Wonderful story! You may be interested in reading about what was happening next door to Cafe Martin during these times -- like the cat colony that occupied the Town Topics office at 208 Fifth Avenue. http://hatchingcatnyc.com/2017/04/01/town-topics-office-cats/

Unknown said...

merci pour cet article. En 1910, un cousin est parti de France pour y travailler.

foodieafloat said...

Next to me, as I write here in London, is a peppermill which I have owned for some 50 years. It's a beautiful thing, still used every day. Inscribed upon it are the words 'Café Martin N.Y'. It was once owned by the British Poet Laureate John Masefield. He visited the US several times and possibly worked, in his youth, at the Café Martin. or could have dined there at some point and either stole, or was presented with, the peppermill. When he died in England in 1967 his housekeeper inherited his belongings and the housekeeper's daughter was given the peppermill which she gave to me as I loved it so. I wish i could post a photo of it here but that is not possible. I look at it now and am amazed at its long and venerable history and that it is over 100 years old and still going strong. After reading this article I shall treasure it even more.

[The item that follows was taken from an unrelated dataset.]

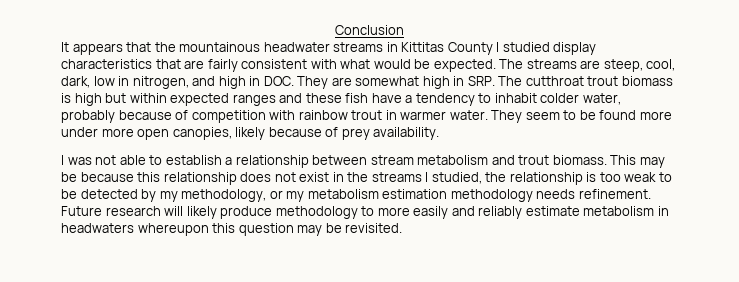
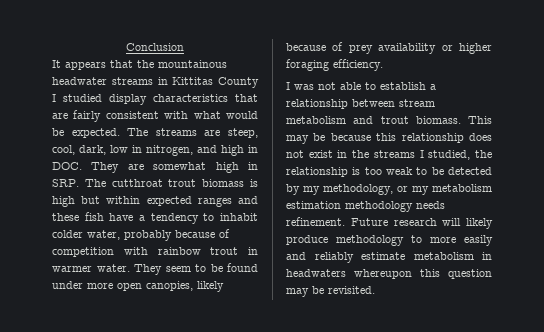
- They seem to be found more under more open canopies, likely because of prey availability.
+ They seem to be found under more open canopies, likely because of prey availability or higher foraging efficiency.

José Manuel Araque said...

Fantastic post. In 1910 Martin brought Maurice Mouvet from France to dance at the Restaurant on 41st street, that's the beginning of Tangomania in New York City, which lasted until the onset of the Great War.

Unknown said...

Hello,

I am currently doing a research on the French association "les Allobroges de New York" that was created n 1901. The Nartin brothers were solid supporters of this association of people comimg from the french Alps and living in the US. After the martin brothers went back to France. I have no more information about this association. I am looking for a few pictures or menus of the Martin Cafe. If you could help. Thanks to contact me rigaud73@gmail.com

Anonymous said...

I have a set of four luncheon dishes and four soup bowls from the original Café Martin from 1901 they are ironstone. They are decorated with green clover and in script café Martin. It says “Barth and sons New York” on the back. They were retailers in NYC of restaurant China. I was researching the history of café Martin, such great information here. Thank you!